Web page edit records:
══════
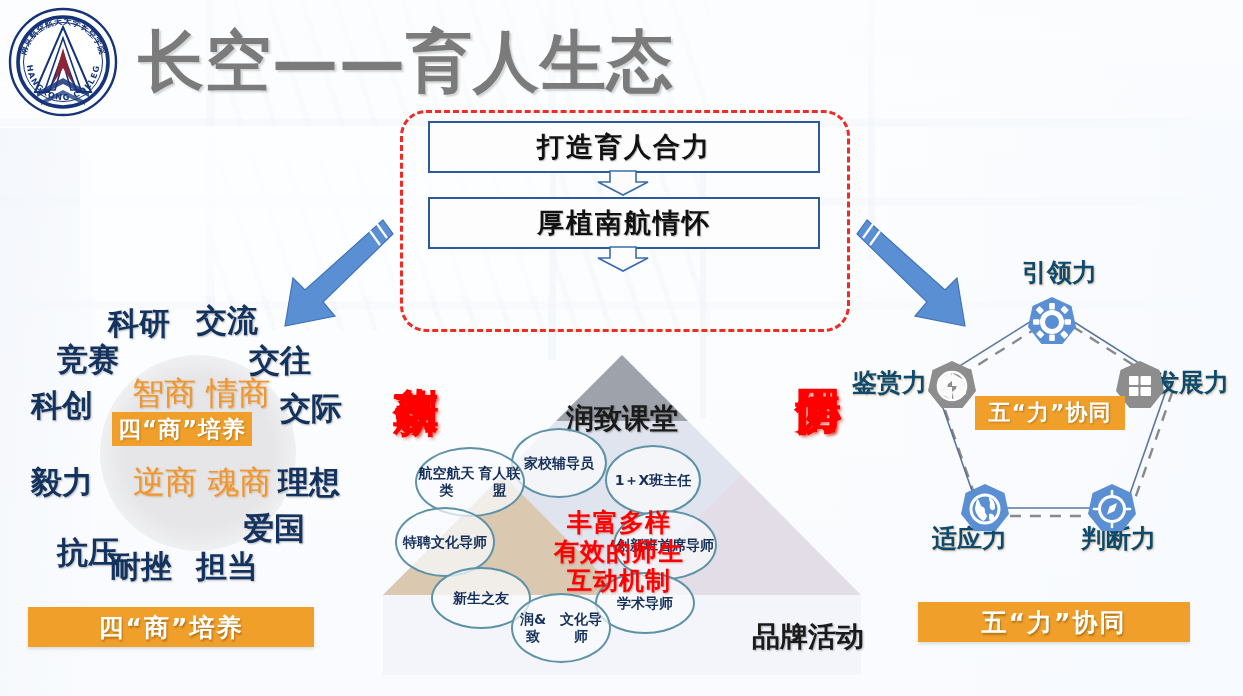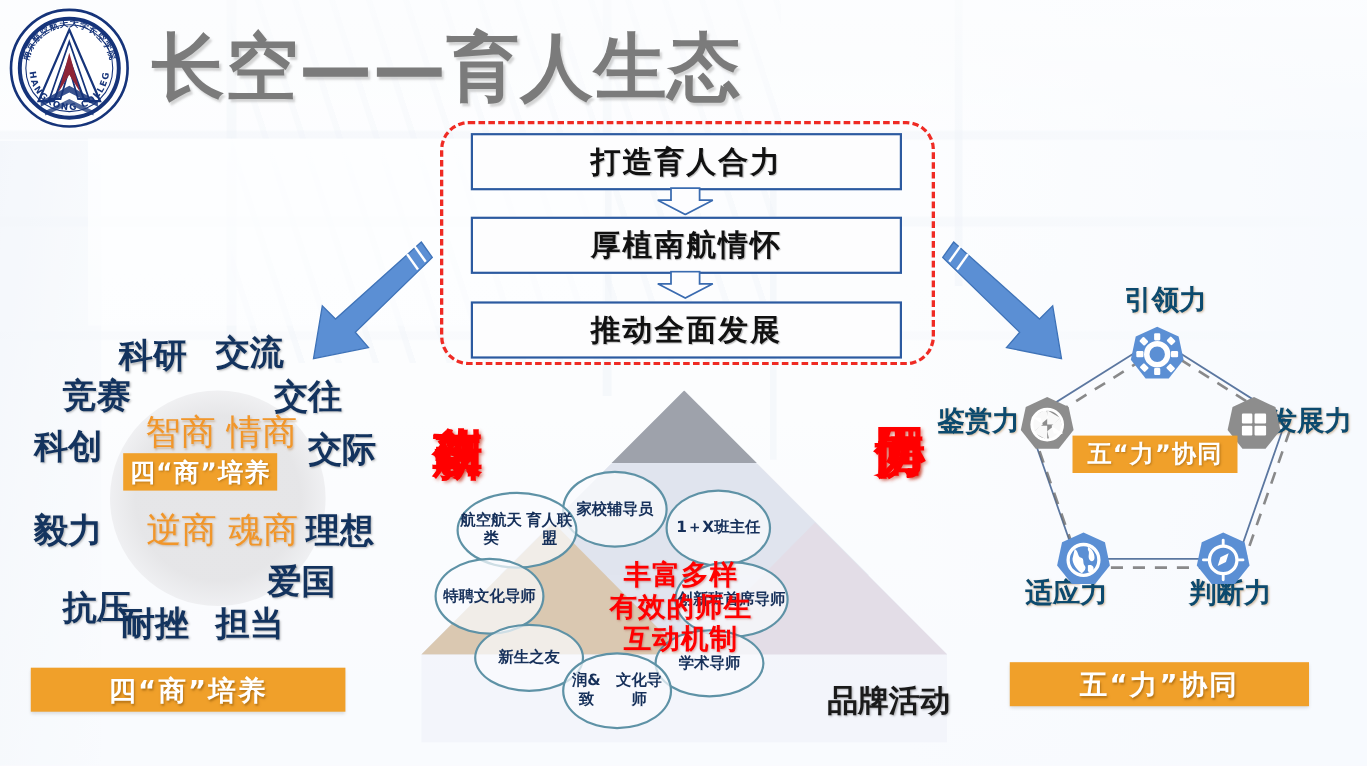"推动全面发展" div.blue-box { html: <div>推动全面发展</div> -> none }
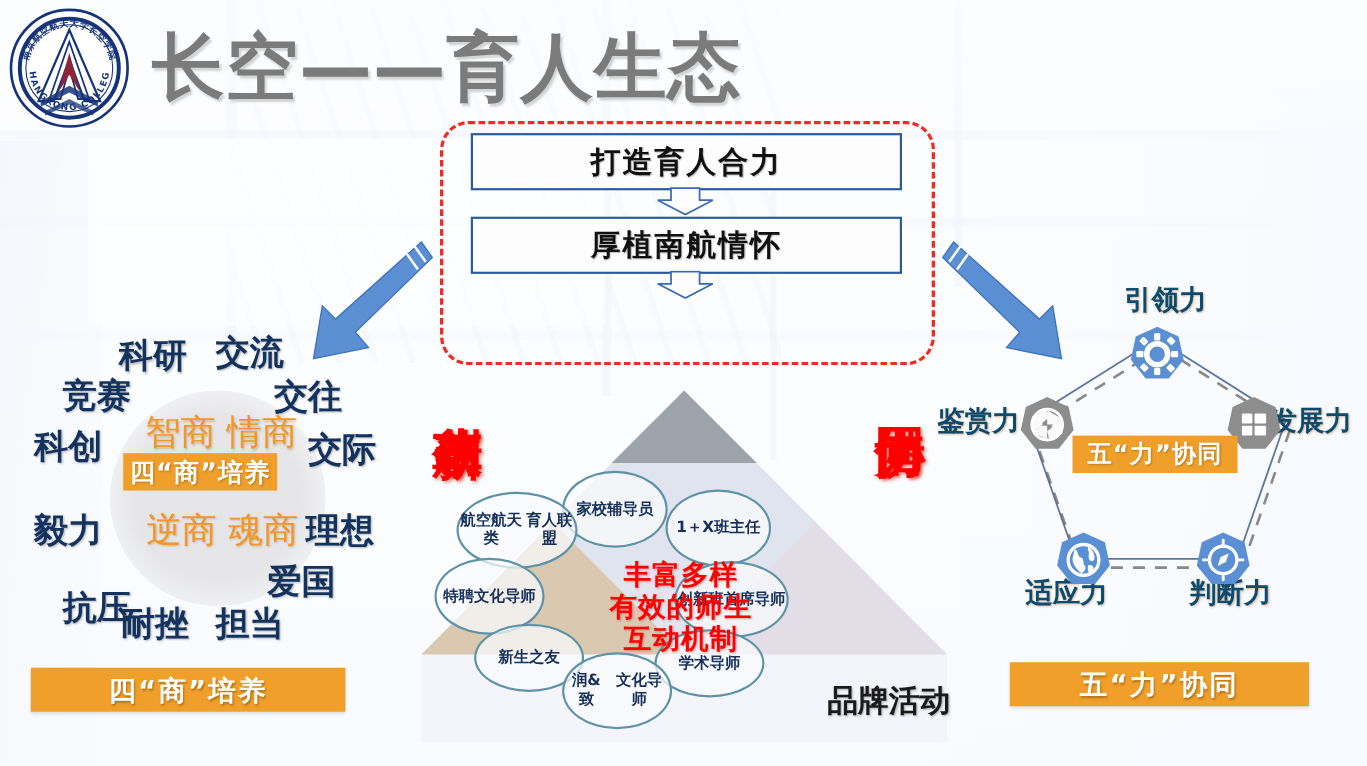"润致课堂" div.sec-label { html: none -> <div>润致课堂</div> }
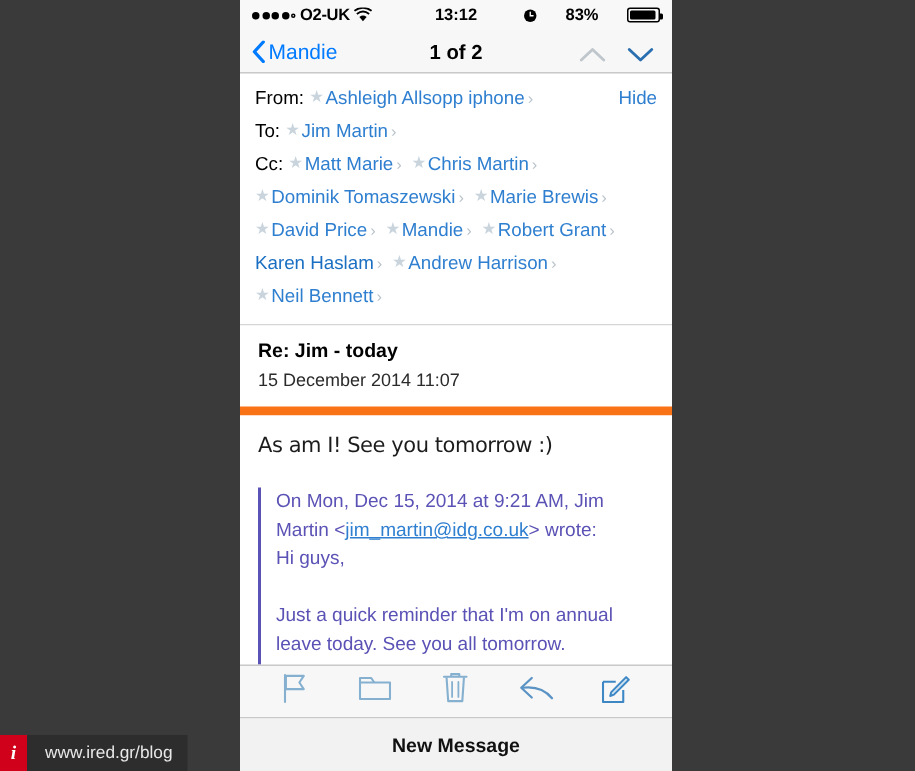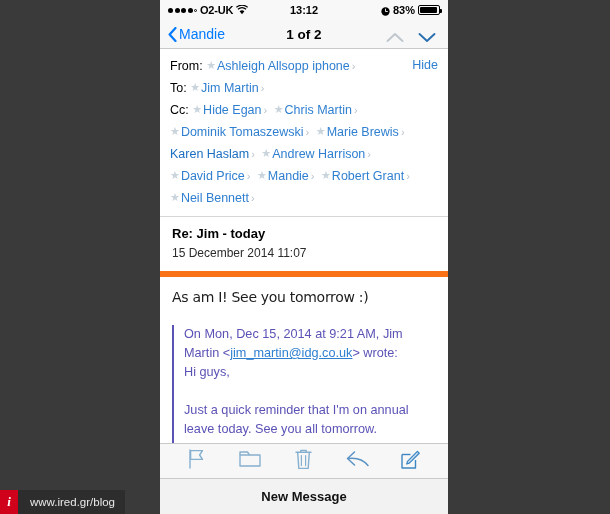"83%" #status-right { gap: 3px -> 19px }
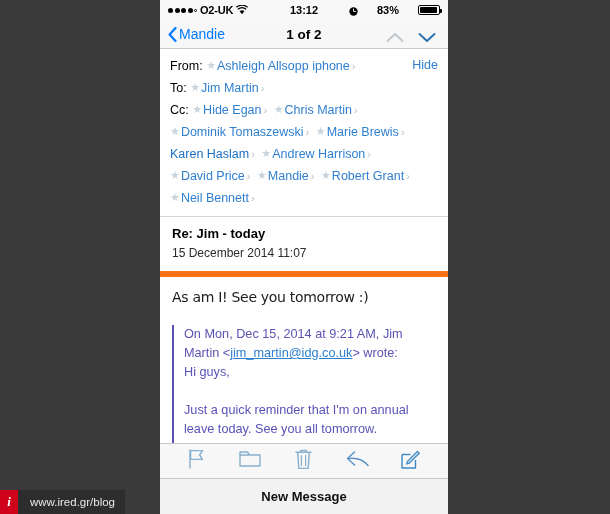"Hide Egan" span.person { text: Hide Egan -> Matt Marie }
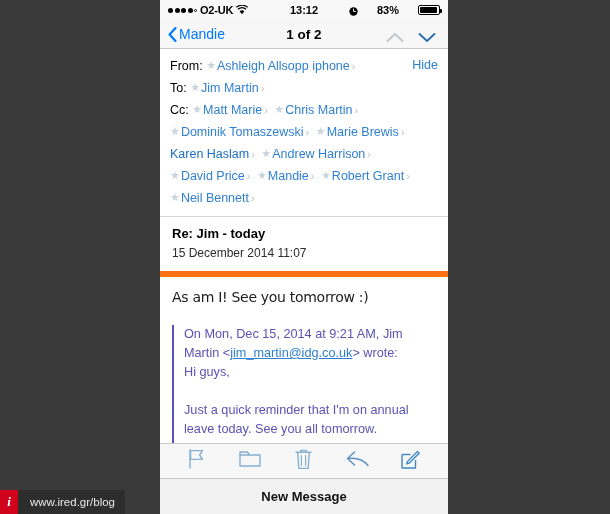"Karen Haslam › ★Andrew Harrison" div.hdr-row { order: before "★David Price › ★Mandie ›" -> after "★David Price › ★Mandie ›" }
══════
The answer is the lines above, word for word, from the first one through the one containing "text: Hide Egan"; it includes no pictures.

"推动全面发展" div.blue-box { html: <div>推动全面发展</div> -> none }
"润致课堂" div.sec-label { html: none -> <div>润致课堂</div> }
"83%" #status-right { gap: 3px -> 19px }
"Hide Egan" span.person { text: Hide Egan -> Matt Marie }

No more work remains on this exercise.